Eating is one of my rules, for a variety of reasons (okay, the reasons consist largely of the fact that I can forget to eat, and that stresses W out). And I've had a lot of rules that might be "none of W's responsibility," and our basic approach is that as partners, we have the right and responsibility to look out for each others' well-being.
But then I think about something like me quitting smoking. This is something I asked for W's help with, and it's something that she wasn't able to help me with in the ways that I wanted. I've had to accept that it really was my responsibility, not because W doesn't love me or because she didn't want to help, but because that was something where I needed to be the one primarily in charge of the process of quitting. The fantasy of her being able to end my addiction with spanking was nice, but it was a *fantasy*.
I guess that one way of looking at it is that addiction is a different thing to grapple with than a bad habit. So you might want to look at what your issues with eating are--whether it's forgetfulness or an eating disorder--and deal with things accordingly.
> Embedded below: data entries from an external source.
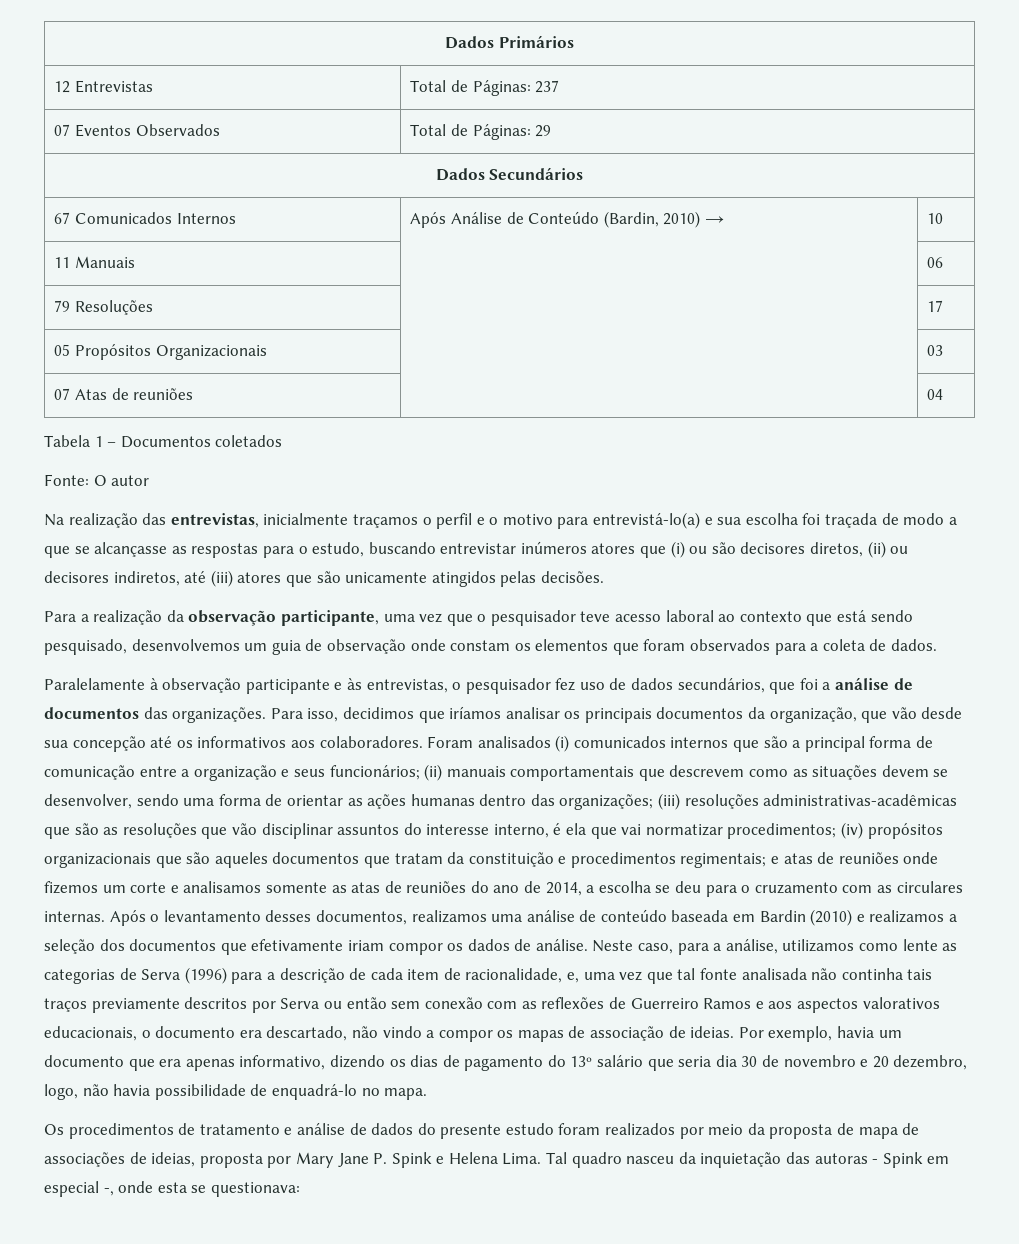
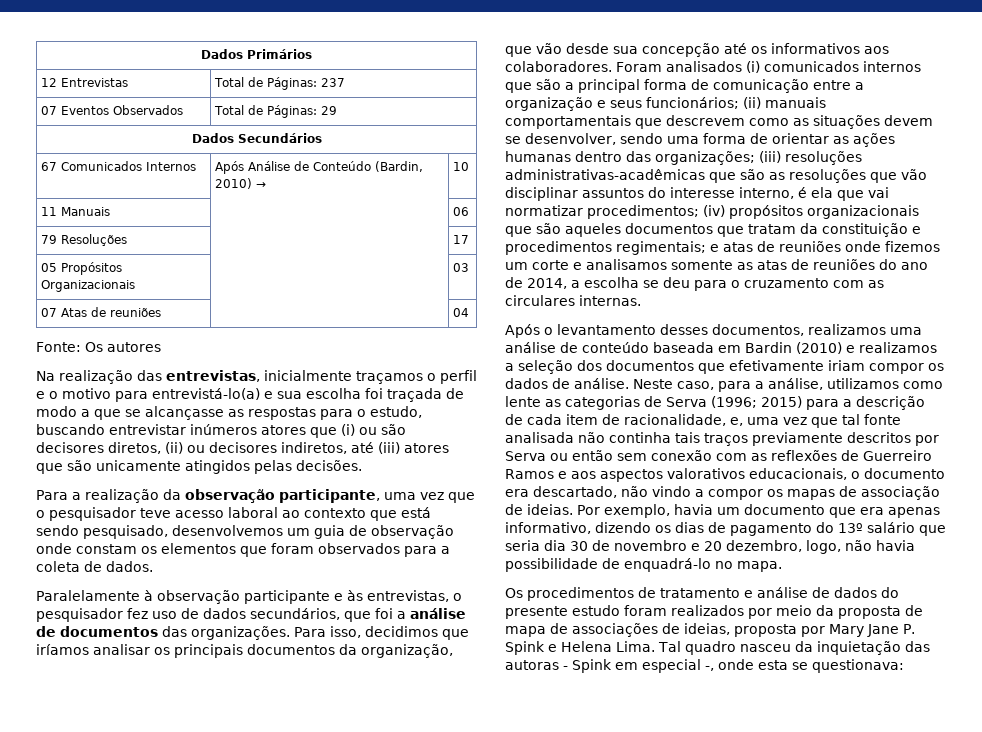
- Tabela 1 – Documentos coletados
- Fonte: O autor
+ Fonte: Os autores
- e atas de reuniões onde fizemos um corte e analisamos somente as atas de reuniões do ano de 2014, a escolha se deu para o cruzamento com as circulares internas. Após o levantamento desses documentos, realizamos uma análise de conteúdo baseada em Bardin (2010) e realizamos a seleção dos documentos que efetivamente iriam compor os dados de análise.
+ e atas de reuniões onde fizemos um corte e analisamos somente as atas de reuniões do ano de 2014, a escolha se deu para o cruzamento com as circulares internas.
+ Após o levantamento desses documentos, realizamos uma análise de conteúdo baseada em Bardin (2010) e realizamos a seleção dos documentos que efetivamente iriam compor os dados de análise.
- Neste caso, para a análise, utilizamos como lente as categorias de Serva (1996) para a descrição de cada item de racionalidade, e, uma vez que tal fonte analisada não continha tais traços previamente descritos por Serva ou então sem conexão com as reflexões de Guerreiro Ramos e aos aspectos valorativos educacionais, o documento era descartado, não vindo a compor os mapas de associação de ideias.
+ Neste caso, para a análise, utilizamos como lente as categorias de Serva (1996; 2015) para a descrição de cada item de racionalidade, e, uma vez que tal fonte analisada não continha tais traços previamente descritos por Serva ou então sem conexão com as reflexões de Guerreiro Ramos e aos aspectos valorativos educacionais, o documento era descartado, não vindo a compor os mapas de associação de ideias.

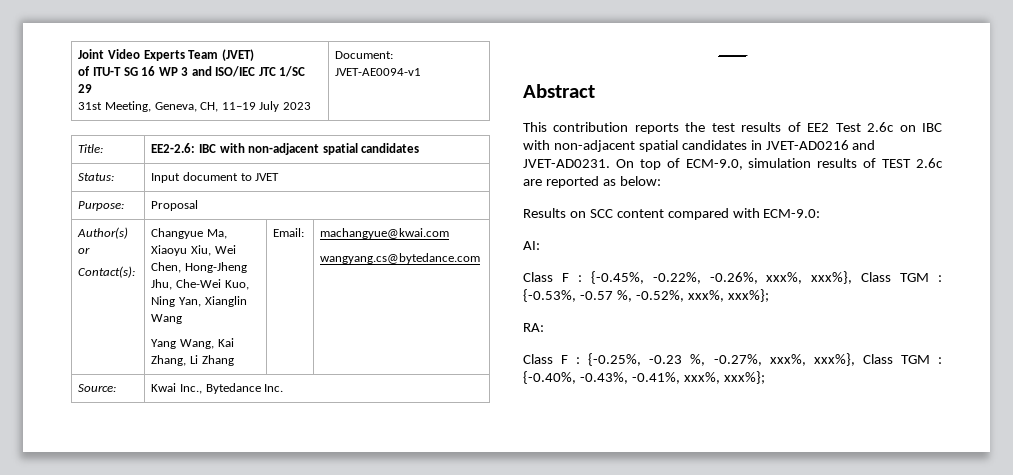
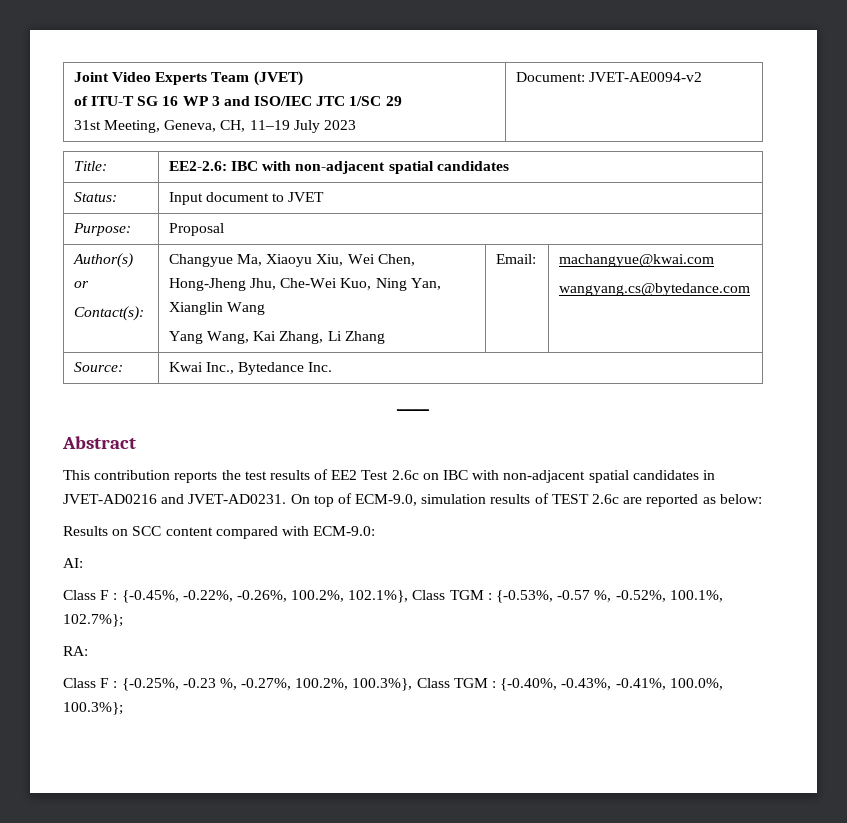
  Joint Video Experts Team (JVET)
  of ITU-T SG 16 WP 3 and ISO/IEC JTC 1/SC 29
- 31st Meeting, Geneva, CH, 11–19 July 2023 | Document: JVET-AE0094-v1
+ 31st Meeting, Geneva, CH, 11–19 July 2023 | Document: JVET-AE0094-v2
- Class F : {-0.45%, -0.22%, -0.26%, xxx%, xxx%}, Class TGM : {-0.53%, -0.57 %, -0.52%, xxx%, xxx%};
+ Class F : {-0.45%, -0.22%, -0.26%, 100.2%, 102.1%}, Class TGM : {-0.53%, -0.57 %, -0.52%, 100.1%, 102.7%};
- Class F : {-0.25%, -0.23 %, -0.27%, xxx%, xxx%}, Class TGM : {-0.40%, -0.43%, -0.41%, xxx%, xxx%};
+ Class F : {-0.25%, -0.23 %, -0.27%, 100.2%, 100.3%}, Class TGM : {-0.40%, -0.43%, -0.41%, 100.0%, 100.3%};

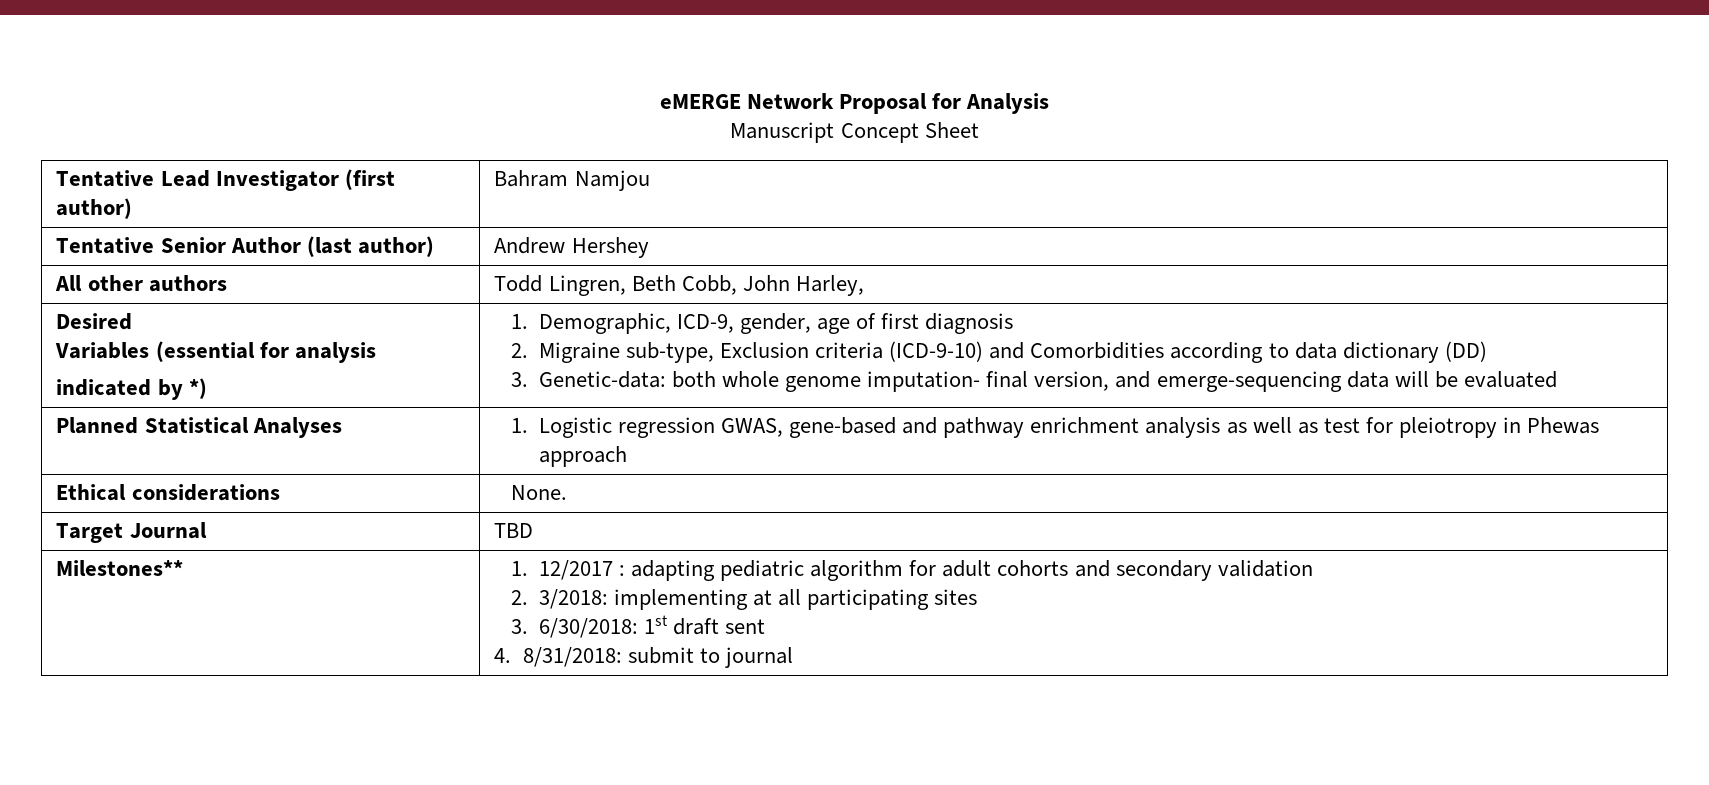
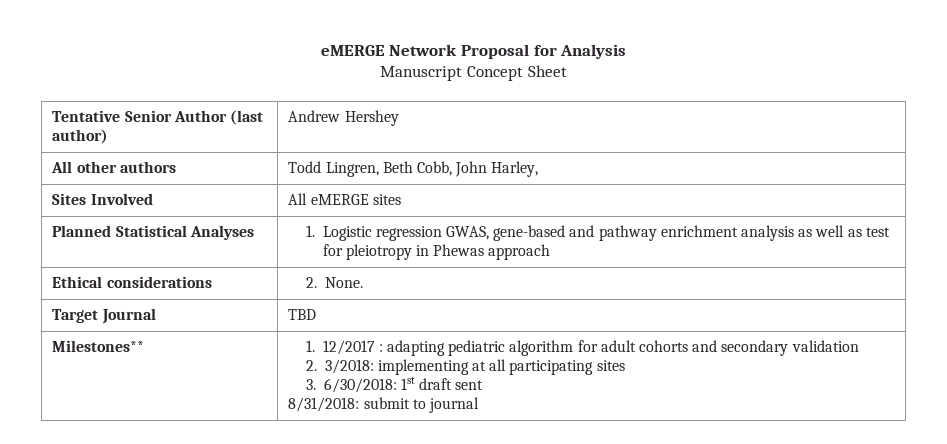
- Tentative Lead Investigator (first author) | Bahram Namjou
- Desired
- Variables (essential for analysis
- indicated by *) | 1. Demographic, ICD-9, gender, age of first diagnosis
- 2. Migraine sub-type, Exclusion criteria (ICD-9-10) and Comorbidities according to data dictionary (DD)
- 3. Genetic-data: both whole genome imputation- final version, and emerge-sequencing data will be evaluated
+ Sites Involved | All eMERGE sites
- Ethical considerations | None.
+ Ethical considerations | 2. None.
  Milestones** | 1. 12/2017 : adapting pediatric algorithm for adult cohorts and secondary validation
  2. 3/2018: implementing at all participating sites
  3. 6/30/2018: 1st draft sent
- 4. 8/31/2018: submit to journal
+ 8/31/2018: submit to journal

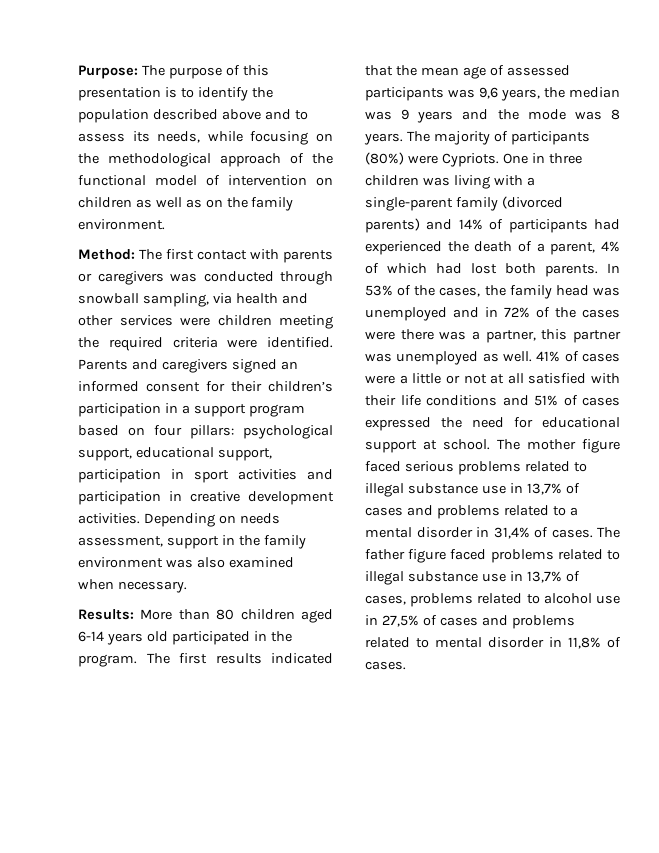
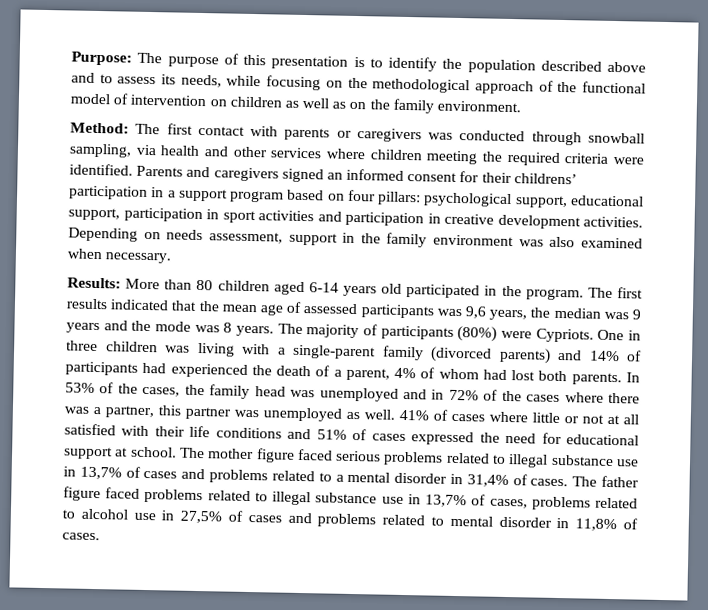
- Method: The first contact with parents or caregivers was conducted through snowball sampling, via health and other services were children meeting the required criteria were identified.
+ Method: The first contact with parents or caregivers was conducted through snowball sampling, via health and other services where children meeting the required criteria were identified.
- Parents and caregivers signed an informed consent for their children’s participation in a support program based on four pillars: psychological support, educational support, participation in sport activities and participation in creative development activities.
+ Parents and caregivers signed an informed consent for their childrens’ participation in a support program based on four pillars: psychological support, educational support, participation in sport activities and participation in creative development activities.
- One in three children was living with a single-parent family (divorced parents) and 14% of participants had experienced the death of a parent, 4% of which had lost both parents.
+ One in three children was living with a single-parent family (divorced parents) and 14% of participants had experienced the death of a parent, 4% of whom had lost both parents.
- In 53% of the cases, the family head was unemployed and in 72% of the cases were there was a partner, this partner was unemployed as well.
+ In 53% of the cases, the family head was unemployed and in 72% of the cases where there was a partner, this partner was unemployed as well.
- 41% of cases were a little or not at all satisfied with their life conditions and 51% of cases expressed the need for educational support at school.
+ 41% of cases where little or not at all satisfied with their life conditions and 51% of cases expressed the need for educational support at school.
But back to the codependency vs. submission thing... once I became an adult, my response to the codependency in my family was pretty much to cut myself off from them. I have what might be called a cordial but distant relationship with them (literally distant, for most of my adult life). For years, the way I could avoid being enmeshed was by being physically distant: "Oh, I'm so sorry you lost your job because you your boss is an idiot. I'd let you stay here, but, oh darn, I live 3000 miles away."
W and I have both worked hard on having a healthy relationship, which can sometimes be a struggle for us, since neither of us came from families where that was modeled. I think I, at least, have to thank some kind of divine intervention for our finding each other, since we really are healthier as a couple than we are separately!
I also want to note that W and I have a rule about my "attitude," which could fall under the category of being bitchy... it works for us. If W gets to the point of punishing me for something, I generally recognize that I was out of line (at least, by the time I'm getting punished for it I do!).
To me, the biggest difference between codependence and submission is that codependence tends to support or increase unhealthy behavior, and for those of us for whom submission is necessary, it tends to support or increase healthy behavior. It might be harder, and feel less "natural" to those of us who grew up in codependent households, but in the end, we feel better than we would without it.
I hope I haven't completely wandered off-topic here....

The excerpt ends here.